Material shown:
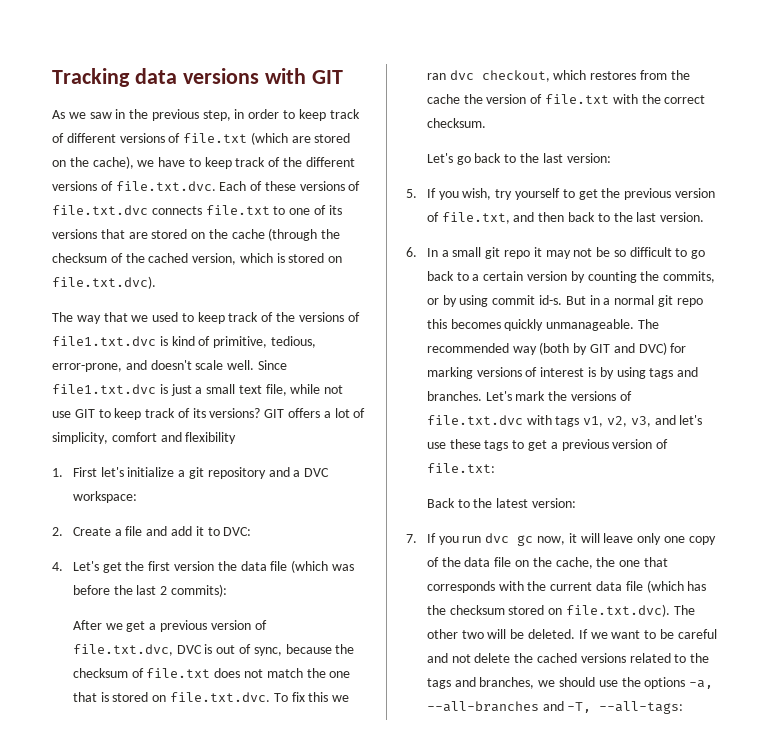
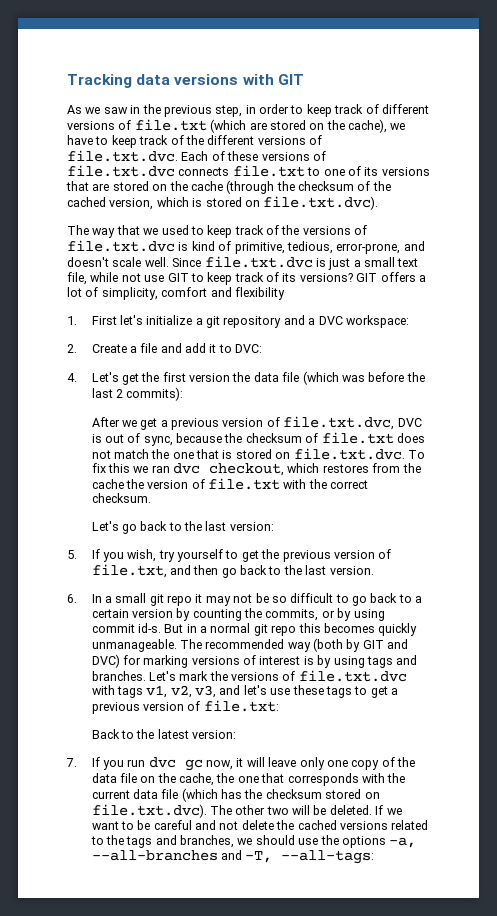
- The way that we used to keep track of the versions of file1.txt.dvc is kind of primitive, tedious, error-prone, and doesn't scale well.
+ The way that we used to keep track of the versions of file.txt.dvc is kind of primitive, tedious, error-prone, and doesn't scale well.
- Since file1.txt.dvc is just a small text file, while not use GIT to keep track of its versions?
+ Since file.txt.dvc is just a small text file, while not use GIT to keep track of its versions?
- 5. If you wish, try yourself to get the previous version of file.txt, and then back to the last version.
+ 5. If you wish, try yourself to get the previous version of file.txt, and then go back to the last version.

What is required: What you return should match, exactly, the stretch of the listing above that runs from the line with "- Since file1.txt.dvc" to its last line.

Solution for this problem:
- Since file1.txt.dvc is just a small text file, while not use GIT to keep track of its versions?
+ Since file.txt.dvc is just a small text file, while not use GIT to keep track of its versions?
- 5. If you wish, try yourself to get the previous version of file.txt, and then back to the last version.
+ 5. If you wish, try yourself to get the previous version of file.txt, and then go back to the last version.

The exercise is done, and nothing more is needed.